I asked what she meant. “Like ‘Ew, they’re gay!’” Mili said. “And then you ask them what’s wrong with being gay, and they’re like, ‘Umm…’”
“Or people say it’s just because they are cute,” Victoria added, snickering. “Yeah, because I buy the album to listen to their faces. It makes no sense.”

At midnight, two trendily dressed girls, Sara Lopez and Gabby Caceres, sauntered up to us. Both 18 and from Astoria, Queens, they had met Mili and Victoria the previous day and had left the girls the camp chairs. “We met Liam and Niall!” they sang out, saying that waiting outside their hotel for six hours had finally paid off. They also brought news that Today show staffers were starting to line people up by wristband color, two hours earlier than the original time the girls had been given. Without a moment’s thought, Mili and Victoria picked up their knapsacks and onesies and hoofed it to the middle of Rockefeller Center. I was barely able to keep up.
We slipped into the barricaded area for pink wristbands—no one checked my wrist, which was bare—and met a new group of girls. They had now been living on the sidewalk for days and had dark circles under their eyes, but energy was high and camaraderie instantaneous.
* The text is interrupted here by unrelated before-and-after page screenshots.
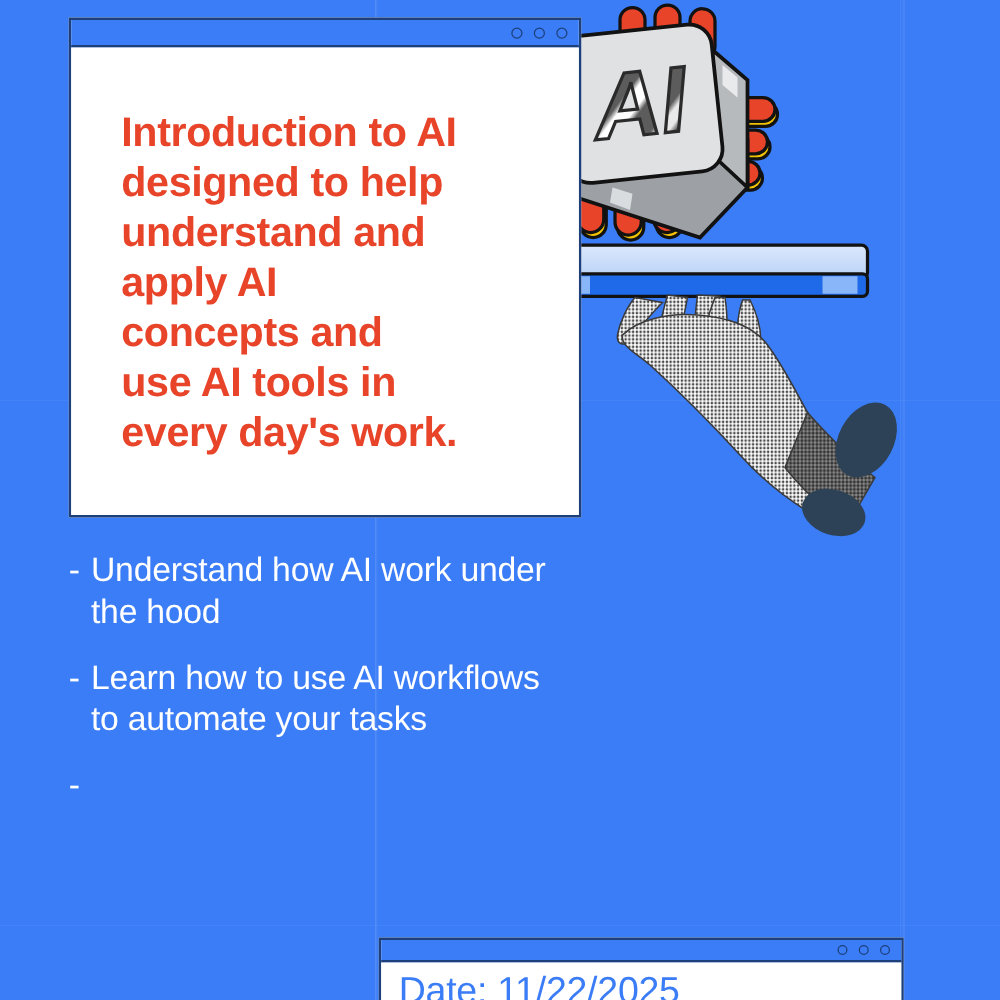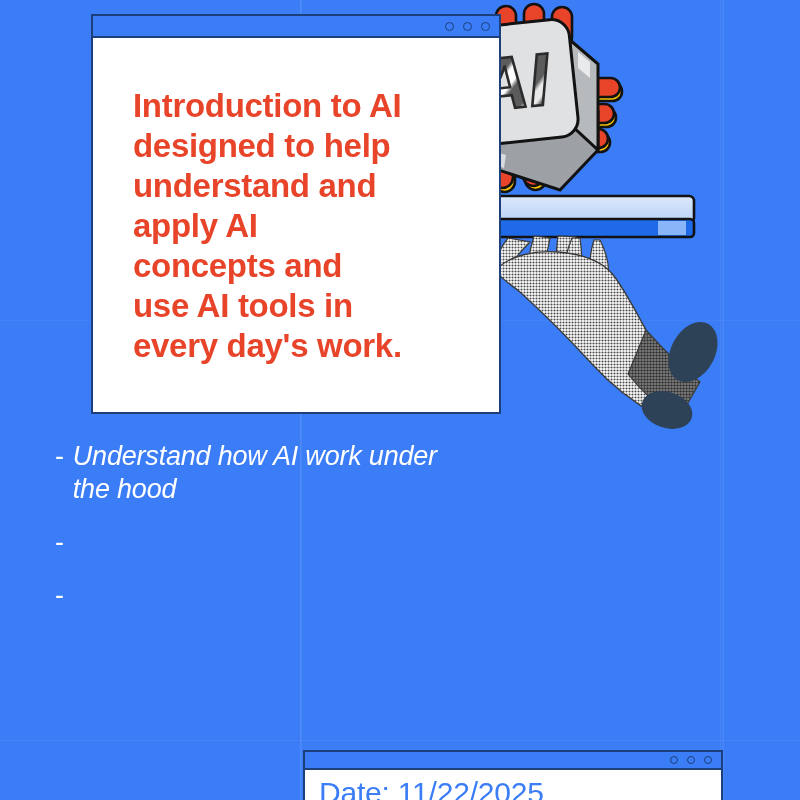"Introduction to AI" .window-top { margin-left: 36px -> none }
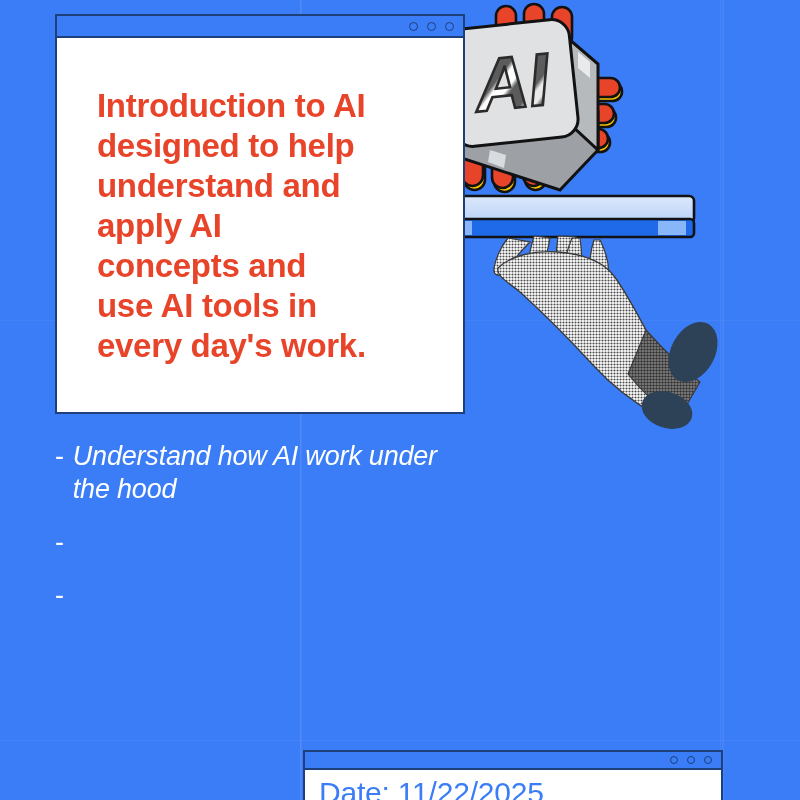"Understand how AI work under" .bullet-text { font-style: italic -> none }
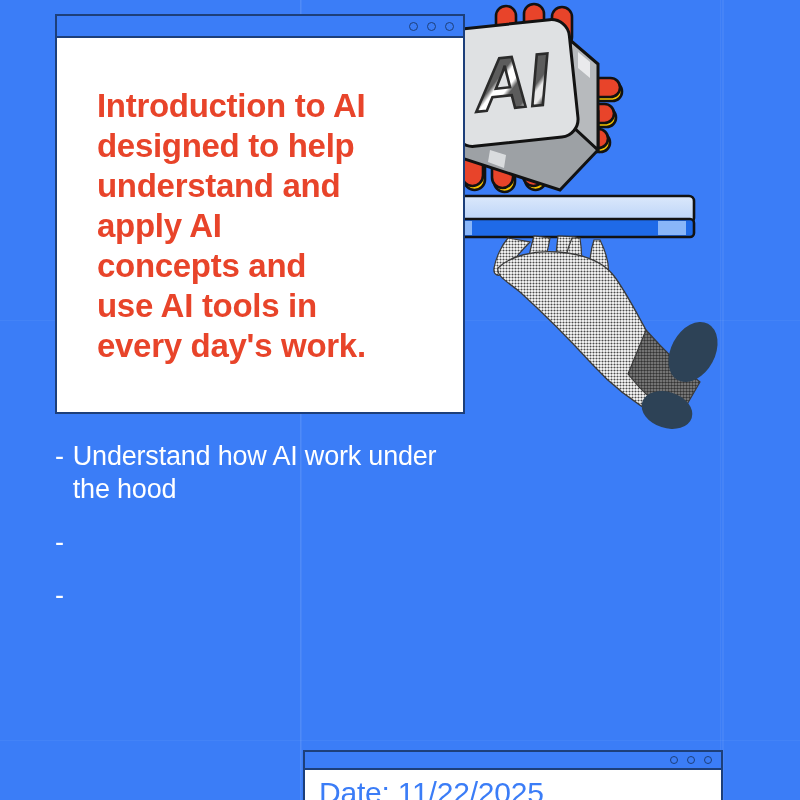"Learn how to use AI" span.bullet-text { html: none -> <span>Learn how to use AI workflows to automate your tasks</span> }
Lexi Hewitt-Park, a 14-year-old girl from DC, breathed deeply as if to savor all the new friendships she had made. “I think it’s so cool, we all get each other,” she sighed. “We can make a One Direction joke and everybody gets it.”
The air was thick with chatter, and by then I felt I had heard every possible tidbit of gossip about the boys, and listened to almost as many lyrics. By 1 a.m., Mili and Victoria’s eyes were slowly shutting, but their eyes opened up enough to start a sing-a-long that roused around 15 of the girls sitting around them. “I’m broken, do you hear me? I’m blinded, ‘cause you are everything I see.”
The lyrics, from the band’s song “More Than This,” fit the situation perfectly.
Less than a week later, I went to see the girls in their homes in New Jersey, and listened to them reminisce about the concert to me, to which I had been refused admission because I didn’t have a wristband. They had been close enough to see the boys, but complained about the Today Show’s handling of the event, because the closest spots went to friends and family of staffers rather than to the fans who had spent days waiting in line for the concert.
Mili’s bedroom was covered in One Direction posters, one wall devoted to tiny photos arranged in a collage, while another was filled with larger posters from teen magazines. She had drawn quotes from the band’s videos on her door, along with a colorful poster reading “June 2, 2010, 8:22 p.m.”—the exact time the band was formed.
Sitting on Mili’s bed, the girls mulled over all the time they spent on their fangirl lifestyle. Recently, they had been interacting online with fans they had connected with at the concert, sharing favorite moments and plans to see the boys in the future. And as for those who don’t understand their obsession? “I compare it to other things they like so much, like sports,” Mili said matter-of-factly.
“How they feel about that, that’s how I feel about One Direction,” Victoria continued, and wrapped up the discussion with a dash of her trademark sass. “The one comment I get the most is, ‘Why do you like them so much? They don’t know you exist.’ And I’m like, ‘Why do you breathe? You know you’re going to die anyways.’” She shook her head. “It makes no sense.”